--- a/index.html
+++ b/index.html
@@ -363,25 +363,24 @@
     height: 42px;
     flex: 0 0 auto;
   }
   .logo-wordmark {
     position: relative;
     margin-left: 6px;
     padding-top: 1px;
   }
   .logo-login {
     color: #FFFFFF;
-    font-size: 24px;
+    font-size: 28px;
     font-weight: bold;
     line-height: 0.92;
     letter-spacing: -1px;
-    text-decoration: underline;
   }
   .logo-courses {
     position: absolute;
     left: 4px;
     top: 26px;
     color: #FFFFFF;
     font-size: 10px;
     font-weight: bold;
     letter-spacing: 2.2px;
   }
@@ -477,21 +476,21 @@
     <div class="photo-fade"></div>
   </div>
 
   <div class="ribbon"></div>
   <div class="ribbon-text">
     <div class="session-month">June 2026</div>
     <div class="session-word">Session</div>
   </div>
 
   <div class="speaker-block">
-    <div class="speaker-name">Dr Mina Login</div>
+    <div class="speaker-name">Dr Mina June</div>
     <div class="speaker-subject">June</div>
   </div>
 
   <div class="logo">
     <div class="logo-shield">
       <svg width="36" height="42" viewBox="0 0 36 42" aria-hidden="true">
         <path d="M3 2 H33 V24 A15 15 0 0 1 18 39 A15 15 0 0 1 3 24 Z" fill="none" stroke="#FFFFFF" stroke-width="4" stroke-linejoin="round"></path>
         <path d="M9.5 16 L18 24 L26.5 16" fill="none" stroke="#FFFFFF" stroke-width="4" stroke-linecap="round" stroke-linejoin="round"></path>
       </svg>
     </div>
◆ ◆ ◆
## What you are asked to do
Every record is to be written out verbatim.

## Solution
--- a/index.html
+++ b/index.html
@@ -363,25 +363,24 @@
     height: 42px;
     flex: 0 0 auto;
   }
   .logo-wordmark {
     position: relative;
     margin-left: 6px;
     padding-top: 1px;
   }
   .logo-login {
     color: #FFFFFF;
-    font-size: 24px;
+    font-size: 28px;
     font-weight: bold;
     line-height: 0.92;
     letter-spacing: -1px;
-    text-decoration: underline;
   }
   .logo-courses {
     position: absolute;
     left: 4px;
     top: 26px;
     color: #FFFFFF;
     font-size: 10px;
     font-weight: bold;
     letter-spacing: 2.2px;
   }
@@ -477,21 +476,21 @@
     <div class="photo-fade"></div>
   </div>
 
   <div class="ribbon"></div>
   <div class="ribbon-text">
     <div class="session-month">June 2026</div>
     <div class="session-word">Session</div>
   </div>
 
   <div class="speaker-block">
-    <div class="speaker-name">Dr Mina Login</div>
+    <div class="speaker-name">Dr Mina June</div>
     <div class="speaker-subject">June</div>
   </div>
 
   <div class="logo">
     <div class="logo-shield">
       <svg width="36" height="42" viewBox="0 0 36 42" aria-hidden="true">
         <path d="M3 2 H33 V24 A15 15 0 0 1 18 39 A15 15 0 0 1 3 24 Z" fill="none" stroke="#FFFFFF" stroke-width="4" stroke-linejoin="round"></path>
         <path d="M9.5 16 L18 24 L26.5 16" fill="none" stroke="#FFFFFF" stroke-width="4" stroke-linecap="round" stroke-linejoin="round"></path>
       </svg>
     </div>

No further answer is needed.